DATA FOR THE TASK
○ ○ ○ ○

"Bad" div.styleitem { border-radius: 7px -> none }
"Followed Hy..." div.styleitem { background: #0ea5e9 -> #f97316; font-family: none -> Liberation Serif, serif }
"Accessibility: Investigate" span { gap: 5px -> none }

○ ○ ○ ○

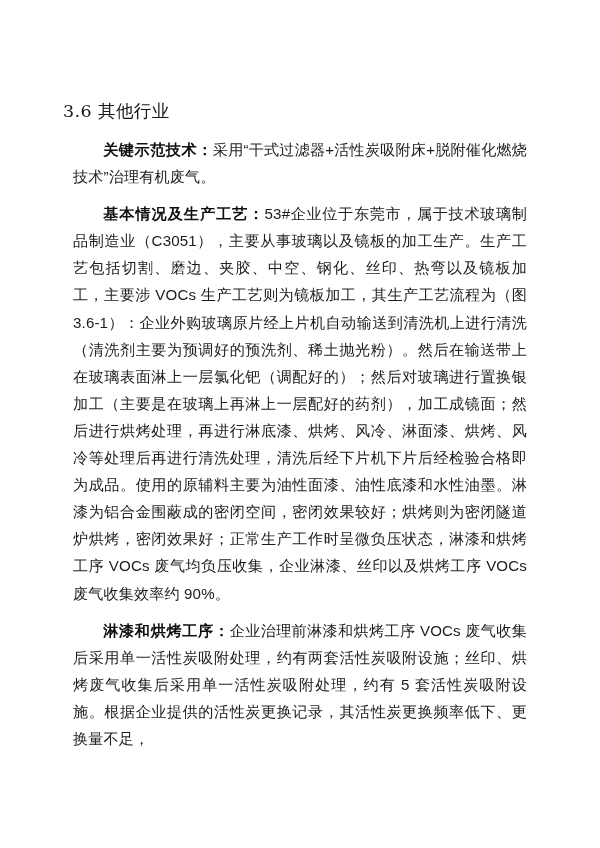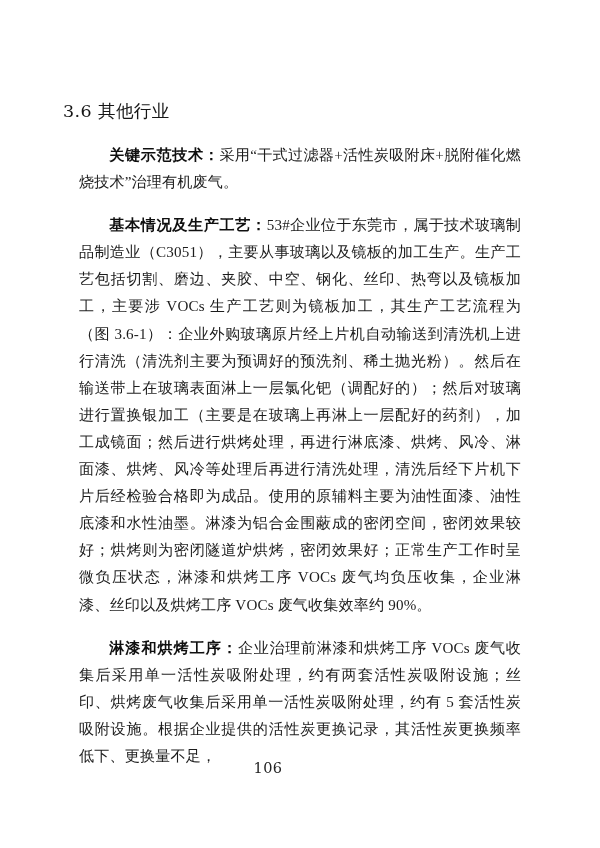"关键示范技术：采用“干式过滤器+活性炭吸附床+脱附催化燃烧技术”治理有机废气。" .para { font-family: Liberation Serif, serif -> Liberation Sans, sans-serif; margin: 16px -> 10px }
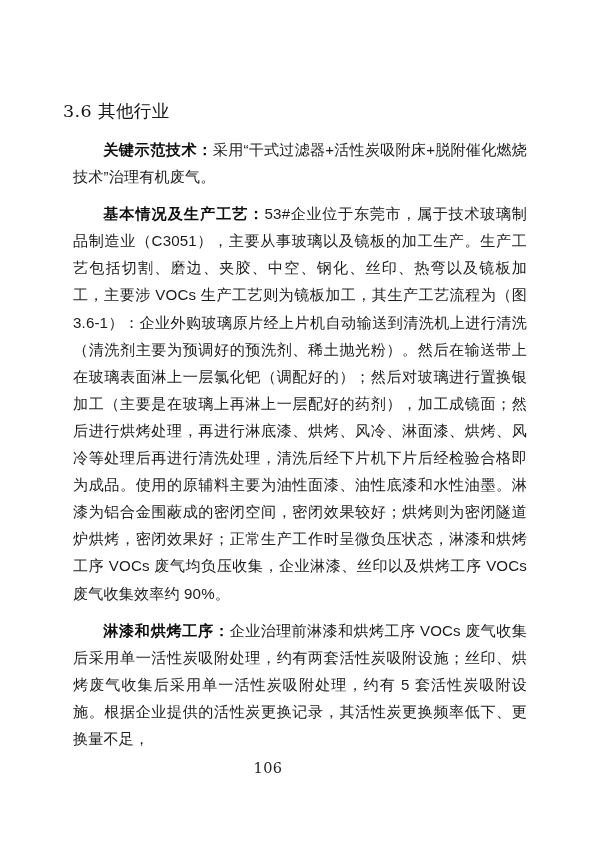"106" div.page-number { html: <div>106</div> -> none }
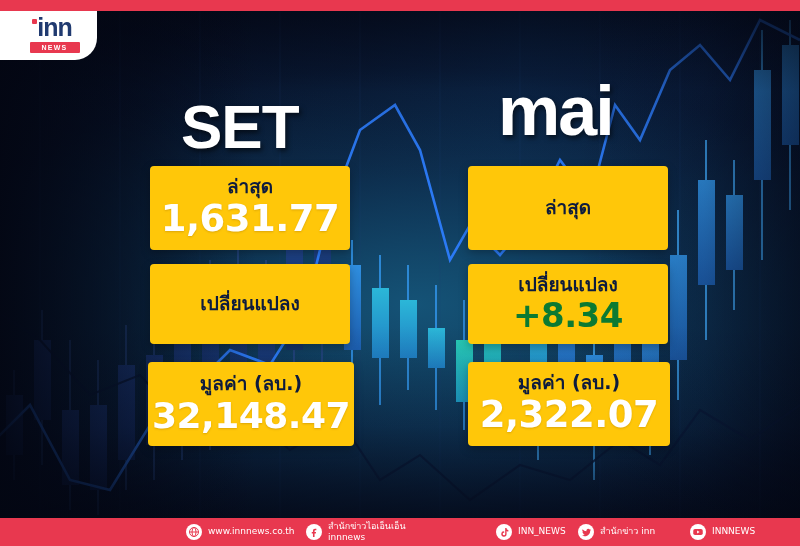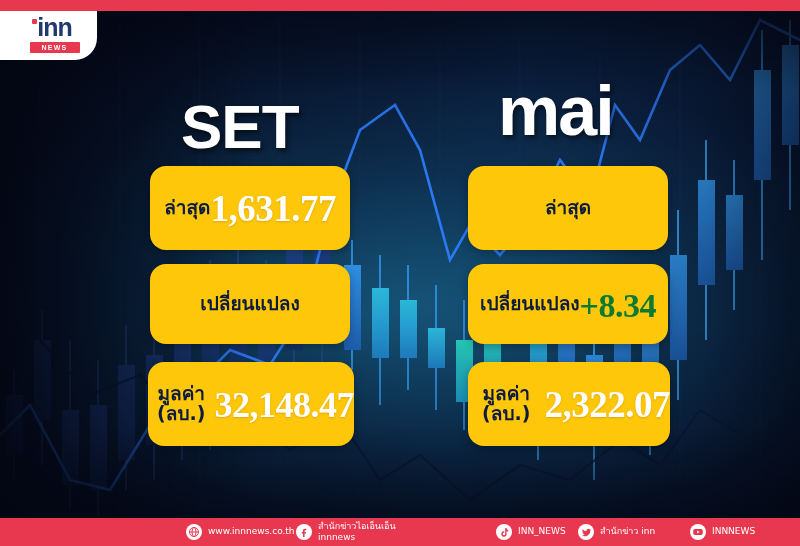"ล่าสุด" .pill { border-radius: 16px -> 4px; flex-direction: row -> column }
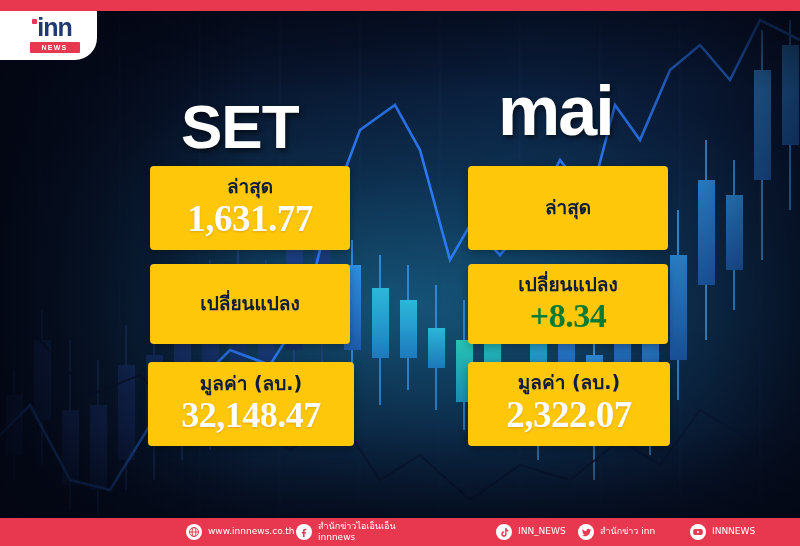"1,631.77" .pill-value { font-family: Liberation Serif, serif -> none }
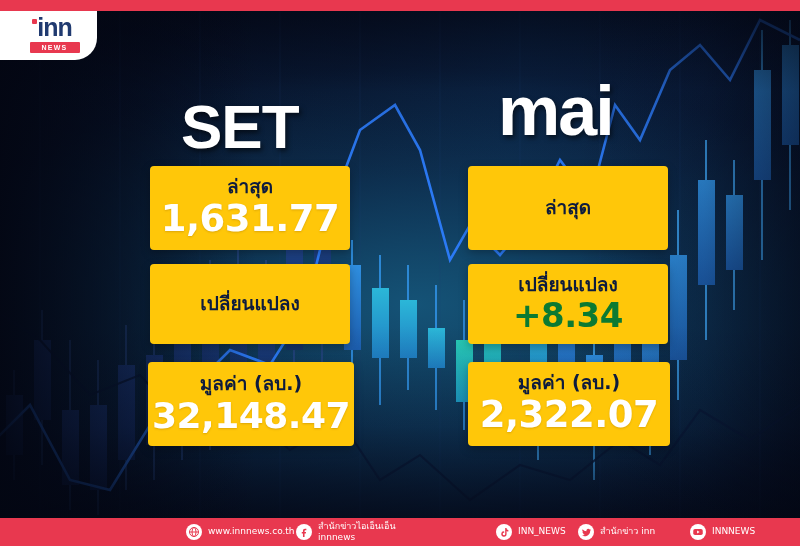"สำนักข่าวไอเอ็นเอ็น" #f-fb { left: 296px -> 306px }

○ ○ ○ ○

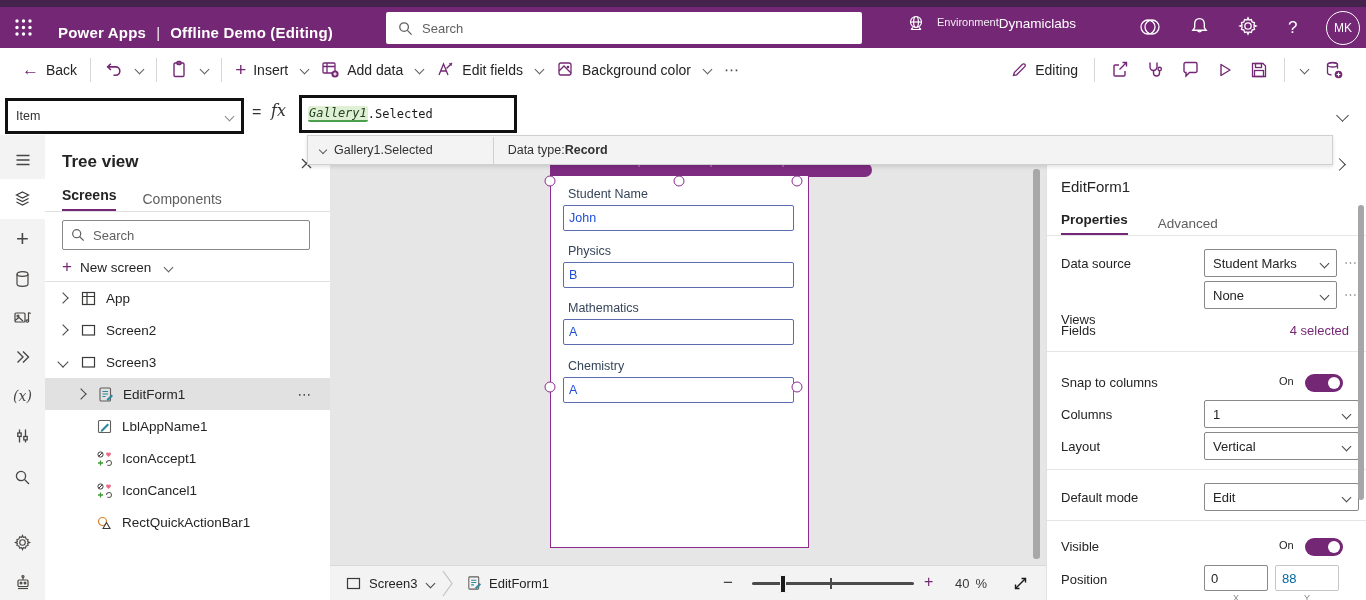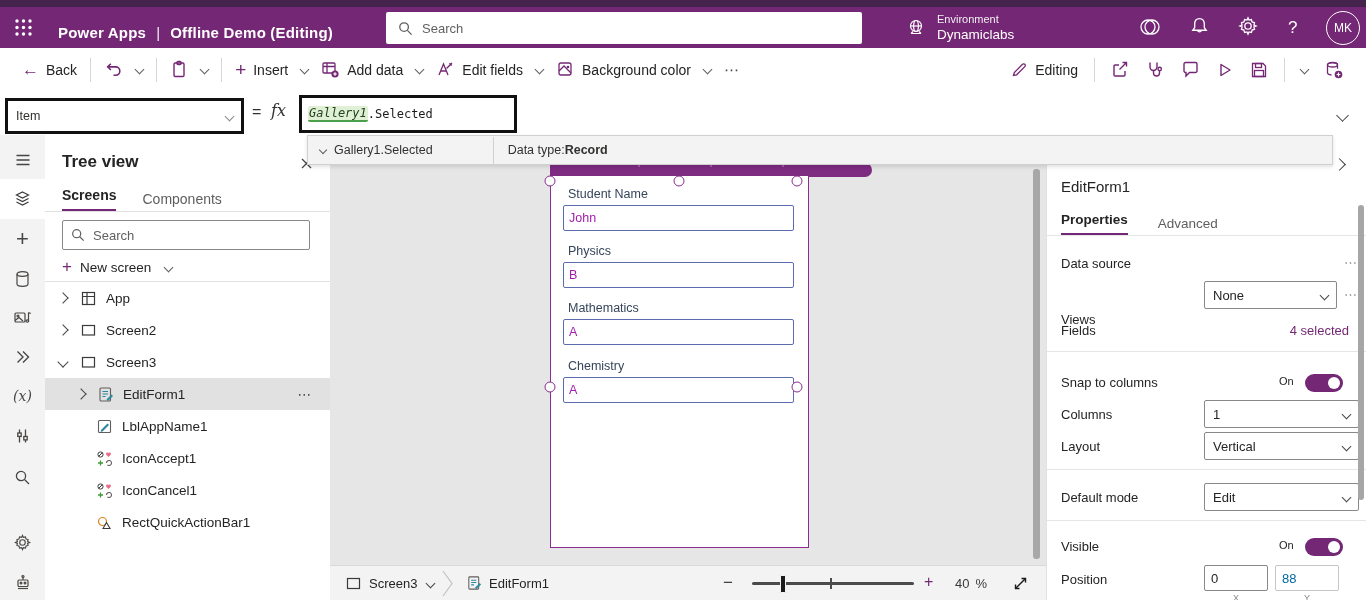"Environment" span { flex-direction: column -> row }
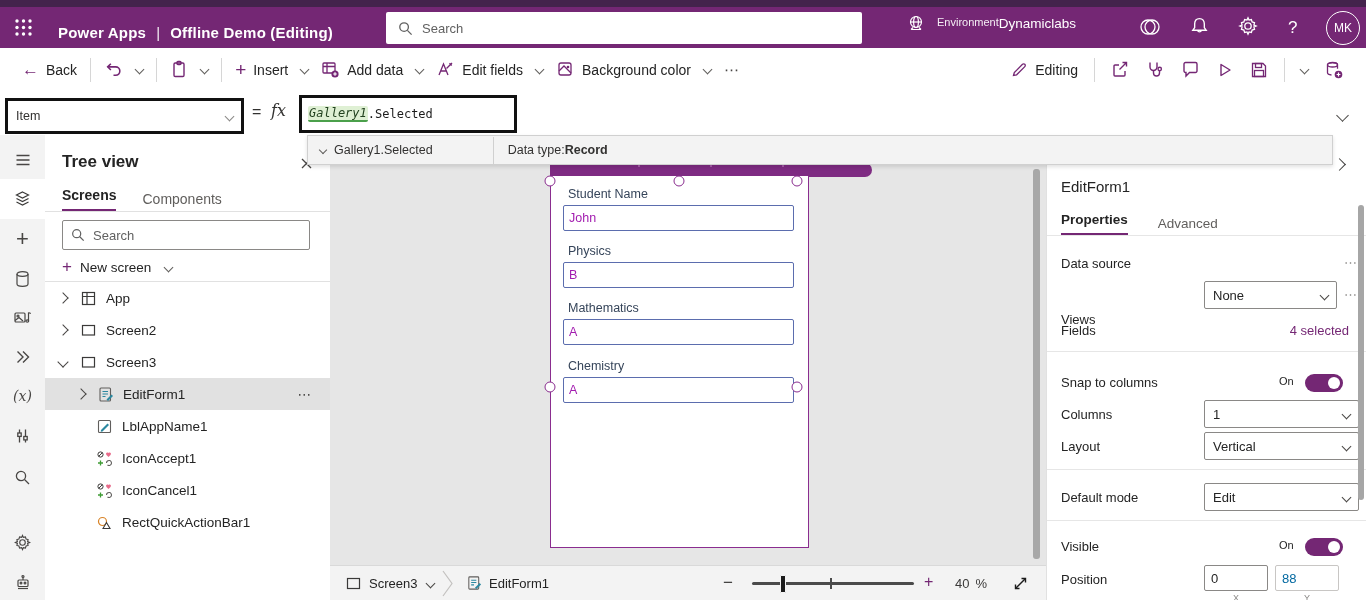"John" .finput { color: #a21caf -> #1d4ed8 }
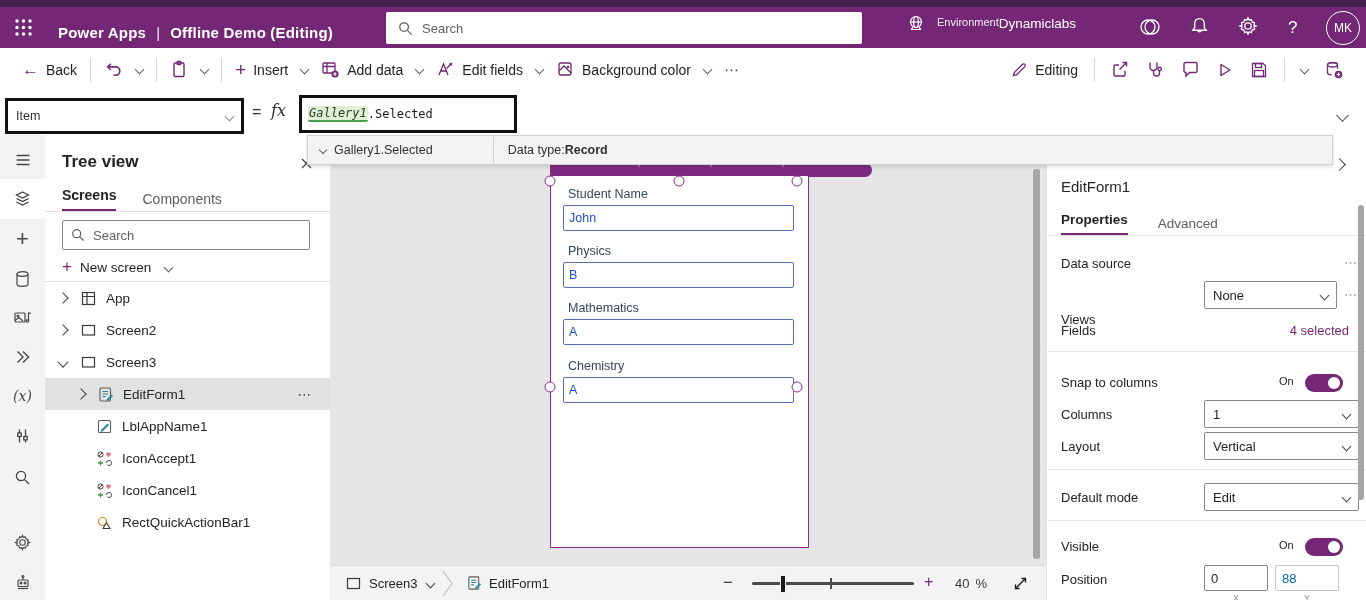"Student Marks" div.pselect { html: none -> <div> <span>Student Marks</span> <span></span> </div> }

○ ○ ○ ○

ASSIGNMENT
In the records above, everything from the line with "html: <div>106</div> ->" down to the line with "left: 296px ->" must be duplicated exactly, both lines kept. Leave no pictures in.

PROBLEM SOLUTION
"106" div.page-number { html: <div>106</div> -> none }
"ล่าสุด" .pill { border-radius: 16px -> 4px; flex-direction: row -> column }
"1,631.77" .pill-value { font-family: Liberation Serif, serif -> none }
"สำนักข่าวไอเอ็นเอ็น" #f-fb { left: 296px -> 306px }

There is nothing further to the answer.